**Task:** What follows is a listing to be transcribed exactly.

**Supplied material:**
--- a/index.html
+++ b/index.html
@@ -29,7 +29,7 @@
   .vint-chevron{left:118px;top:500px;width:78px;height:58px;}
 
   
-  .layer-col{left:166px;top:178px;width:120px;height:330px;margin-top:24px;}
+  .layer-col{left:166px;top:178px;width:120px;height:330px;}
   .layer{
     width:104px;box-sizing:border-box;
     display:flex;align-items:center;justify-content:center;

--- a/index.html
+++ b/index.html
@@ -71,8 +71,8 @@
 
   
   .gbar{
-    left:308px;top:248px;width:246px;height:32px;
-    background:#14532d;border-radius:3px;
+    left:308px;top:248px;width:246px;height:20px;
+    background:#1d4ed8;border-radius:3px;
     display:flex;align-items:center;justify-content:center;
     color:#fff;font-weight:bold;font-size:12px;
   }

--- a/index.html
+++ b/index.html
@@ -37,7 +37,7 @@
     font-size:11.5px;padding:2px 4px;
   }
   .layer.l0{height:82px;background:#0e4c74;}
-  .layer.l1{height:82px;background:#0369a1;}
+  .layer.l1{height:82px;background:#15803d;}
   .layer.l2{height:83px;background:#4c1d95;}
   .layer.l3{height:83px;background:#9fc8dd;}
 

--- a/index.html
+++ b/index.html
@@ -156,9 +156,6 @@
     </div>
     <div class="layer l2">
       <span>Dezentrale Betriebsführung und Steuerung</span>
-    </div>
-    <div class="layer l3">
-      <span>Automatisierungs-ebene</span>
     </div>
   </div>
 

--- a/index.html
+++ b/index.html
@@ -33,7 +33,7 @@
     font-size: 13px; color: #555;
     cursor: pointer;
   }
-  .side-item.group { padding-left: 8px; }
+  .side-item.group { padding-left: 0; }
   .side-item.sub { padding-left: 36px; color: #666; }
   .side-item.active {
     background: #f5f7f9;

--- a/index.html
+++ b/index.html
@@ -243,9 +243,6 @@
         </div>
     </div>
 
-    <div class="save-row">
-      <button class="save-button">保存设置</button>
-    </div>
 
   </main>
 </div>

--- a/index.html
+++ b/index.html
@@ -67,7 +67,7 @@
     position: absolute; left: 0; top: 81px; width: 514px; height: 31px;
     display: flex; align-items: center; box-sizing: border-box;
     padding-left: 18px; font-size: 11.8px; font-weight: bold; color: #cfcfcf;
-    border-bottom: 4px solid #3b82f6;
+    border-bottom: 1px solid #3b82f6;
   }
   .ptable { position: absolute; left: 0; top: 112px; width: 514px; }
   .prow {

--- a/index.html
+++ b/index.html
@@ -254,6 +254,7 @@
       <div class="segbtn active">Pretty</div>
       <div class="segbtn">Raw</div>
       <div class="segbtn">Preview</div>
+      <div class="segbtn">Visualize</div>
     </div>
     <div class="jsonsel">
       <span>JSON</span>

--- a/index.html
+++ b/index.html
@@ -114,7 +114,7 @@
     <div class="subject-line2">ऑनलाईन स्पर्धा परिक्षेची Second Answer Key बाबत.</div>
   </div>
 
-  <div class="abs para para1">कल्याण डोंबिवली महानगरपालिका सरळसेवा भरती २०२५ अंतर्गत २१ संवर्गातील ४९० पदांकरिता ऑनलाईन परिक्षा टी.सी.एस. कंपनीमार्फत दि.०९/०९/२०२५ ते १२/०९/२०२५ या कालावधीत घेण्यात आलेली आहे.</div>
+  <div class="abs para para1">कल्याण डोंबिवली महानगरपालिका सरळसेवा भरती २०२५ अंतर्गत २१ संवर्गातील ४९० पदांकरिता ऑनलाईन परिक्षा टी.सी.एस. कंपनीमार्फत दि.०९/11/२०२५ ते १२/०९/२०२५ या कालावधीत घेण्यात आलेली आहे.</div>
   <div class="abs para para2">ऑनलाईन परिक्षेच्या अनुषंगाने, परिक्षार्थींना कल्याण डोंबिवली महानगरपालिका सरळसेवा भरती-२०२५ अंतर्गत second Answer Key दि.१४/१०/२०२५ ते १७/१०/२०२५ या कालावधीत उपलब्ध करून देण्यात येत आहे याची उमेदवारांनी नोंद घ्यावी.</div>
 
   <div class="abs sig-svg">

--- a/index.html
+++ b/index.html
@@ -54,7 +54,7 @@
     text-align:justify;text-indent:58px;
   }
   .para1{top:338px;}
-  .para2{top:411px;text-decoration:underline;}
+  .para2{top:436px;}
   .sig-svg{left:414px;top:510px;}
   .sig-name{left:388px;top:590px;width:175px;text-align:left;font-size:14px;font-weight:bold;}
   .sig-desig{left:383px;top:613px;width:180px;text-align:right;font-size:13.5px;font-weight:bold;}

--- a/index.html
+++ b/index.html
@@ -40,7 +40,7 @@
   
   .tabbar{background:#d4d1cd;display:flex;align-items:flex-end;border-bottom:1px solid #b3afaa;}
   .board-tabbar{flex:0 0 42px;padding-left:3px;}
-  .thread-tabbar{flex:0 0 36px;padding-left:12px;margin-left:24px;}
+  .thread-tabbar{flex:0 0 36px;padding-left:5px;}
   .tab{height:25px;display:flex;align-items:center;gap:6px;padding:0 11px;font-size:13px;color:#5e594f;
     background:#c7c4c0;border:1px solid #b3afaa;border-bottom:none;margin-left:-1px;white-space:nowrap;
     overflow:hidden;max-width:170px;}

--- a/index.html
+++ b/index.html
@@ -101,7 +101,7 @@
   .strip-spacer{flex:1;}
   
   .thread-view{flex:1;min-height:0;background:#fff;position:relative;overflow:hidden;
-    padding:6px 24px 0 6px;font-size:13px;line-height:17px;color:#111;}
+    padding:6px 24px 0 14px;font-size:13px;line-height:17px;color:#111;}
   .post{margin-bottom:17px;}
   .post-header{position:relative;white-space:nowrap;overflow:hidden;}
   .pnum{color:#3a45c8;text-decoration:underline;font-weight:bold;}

**Answer to this exercise:**
--- a/index.html
+++ b/index.html
@@ -29,7 +29,7 @@
   .vint-chevron{left:118px;top:500px;width:78px;height:58px;}
 
   
-  .layer-col{left:166px;top:178px;width:120px;height:330px;margin-top:24px;}
+  .layer-col{left:166px;top:178px;width:120px;height:330px;}
   .layer{
     width:104px;box-sizing:border-box;
     display:flex;align-items:center;justify-content:center;

--- a/index.html
+++ b/index.html
@@ -71,8 +71,8 @@
 
   
   .gbar{
-    left:308px;top:248px;width:246px;height:32px;
-    background:#14532d;border-radius:3px;
+    left:308px;top:248px;width:246px;height:20px;
+    background:#1d4ed8;border-radius:3px;
     display:flex;align-items:center;justify-content:center;
     color:#fff;font-weight:bold;font-size:12px;
   }

--- a/index.html
+++ b/index.html
@@ -37,7 +37,7 @@
     font-size:11.5px;padding:2px 4px;
   }
   .layer.l0{height:82px;background:#0e4c74;}
-  .layer.l1{height:82px;background:#0369a1;}
+  .layer.l1{height:82px;background:#15803d;}
   .layer.l2{height:83px;background:#4c1d95;}
   .layer.l3{height:83px;background:#9fc8dd;}
 

--- a/index.html
+++ b/index.html
@@ -156,9 +156,6 @@
     </div>
     <div class="layer l2">
       <span>Dezentrale Betriebsführung und Steuerung</span>
-    </div>
-    <div class="layer l3">
-      <span>Automatisierungs-ebene</span>
     </div>
   </div>
 

--- a/index.html
+++ b/index.html
@@ -33,7 +33,7 @@
     font-size: 13px; color: #555;
     cursor: pointer;
   }
-  .side-item.group { padding-left: 8px; }
+  .side-item.group { padding-left: 0; }
   .side-item.sub { padding-left: 36px; color: #666; }
   .side-item.active {
     background: #f5f7f9;

--- a/index.html
+++ b/index.html
@@ -243,9 +243,6 @@
         </div>
     </div>
 
-    <div class="save-row">
-      <button class="save-button">保存设置</button>
-    </div>
 
   </main>
 </div>

--- a/index.html
+++ b/index.html
@@ -67,7 +67,7 @@
     position: absolute; left: 0; top: 81px; width: 514px; height: 31px;
     display: flex; align-items: center; box-sizing: border-box;
     padding-left: 18px; font-size: 11.8px; font-weight: bold; color: #cfcfcf;
-    border-bottom: 4px solid #3b82f6;
+    border-bottom: 1px solid #3b82f6;
   }
   .ptable { position: absolute; left: 0; top: 112px; width: 514px; }
   .prow {

--- a/index.html
+++ b/index.html
@@ -254,6 +254,7 @@
       <div class="segbtn active">Pretty</div>
       <div class="segbtn">Raw</div>
       <div class="segbtn">Preview</div>
+      <div class="segbtn">Visualize</div>
     </div>
     <div class="jsonsel">
       <span>JSON</span>

--- a/index.html
+++ b/index.html
@@ -114,7 +114,7 @@
     <div class="subject-line2">ऑनलाईन स्पर्धा परिक्षेची Second Answer Key बाबत.</div>
   </div>
 
-  <div class="abs para para1">कल्याण डोंबिवली महानगरपालिका सरळसेवा भरती २०२५ अंतर्गत २१ संवर्गातील ४९० पदांकरिता ऑनलाईन परिक्षा टी.सी.एस. कंपनीमार्फत दि.०९/०९/२०२५ ते १२/०९/२०२५ या कालावधीत घेण्यात आलेली आहे.</div>
+  <div class="abs para para1">कल्याण डोंबिवली महानगरपालिका सरळसेवा भरती २०२५ अंतर्गत २१ संवर्गातील ४९० पदांकरिता ऑनलाईन परिक्षा टी.सी.एस. कंपनीमार्फत दि.०९/11/२०२५ ते १२/०९/२०२५ या कालावधीत घेण्यात आलेली आहे.</div>
   <div class="abs para para2">ऑनलाईन परिक्षेच्या अनुषंगाने, परिक्षार्थींना कल्याण डोंबिवली महानगरपालिका सरळसेवा भरती-२०२५ अंतर्गत second Answer Key दि.१४/१०/२०२५ ते १७/१०/२०२५ या कालावधीत उपलब्ध करून देण्यात येत आहे याची उमेदवारांनी नोंद घ्यावी.</div>
 
   <div class="abs sig-svg">

--- a/index.html
+++ b/index.html
@@ -54,7 +54,7 @@
     text-align:justify;text-indent:58px;
   }
   .para1{top:338px;}
-  .para2{top:411px;text-decoration:underline;}
+  .para2{top:436px;}
   .sig-svg{left:414px;top:510px;}
   .sig-name{left:388px;top:590px;width:175px;text-align:left;font-size:14px;font-weight:bold;}
   .sig-desig{left:383px;top:613px;width:180px;text-align:right;font-size:13.5px;font-weight:bold;}

--- a/index.html
+++ b/index.html
@@ -40,7 +40,7 @@
   
   .tabbar{background:#d4d1cd;display:flex;align-items:flex-end;border-bottom:1px solid #b3afaa;}
   .board-tabbar{flex:0 0 42px;padding-left:3px;}
-  .thread-tabbar{flex:0 0 36px;padding-left:12px;margin-left:24px;}
+  .thread-tabbar{flex:0 0 36px;padding-left:5px;}
   .tab{height:25px;display:flex;align-items:center;gap:6px;padding:0 11px;font-size:13px;color:#5e594f;
     background:#c7c4c0;border:1px solid #b3afaa;border-bottom:none;margin-left:-1px;white-space:nowrap;
     overflow:hidden;max-width:170px;}

--- a/index.html
+++ b/index.html
@@ -101,7 +101,7 @@
   .strip-spacer{flex:1;}
   
   .thread-view{flex:1;min-height:0;background:#fff;position:relative;overflow:hidden;
-    padding:6px 24px 0 6px;font-size:13px;line-height:17px;color:#111;}
+    padding:6px 24px 0 14px;font-size:13px;line-height:17px;color:#111;}
   .post{margin-bottom:17px;}
   .post-header{position:relative;white-space:nowrap;overflow:hidden;}
   .pnum{color:#3a45c8;text-decoration:underline;font-weight:bold;}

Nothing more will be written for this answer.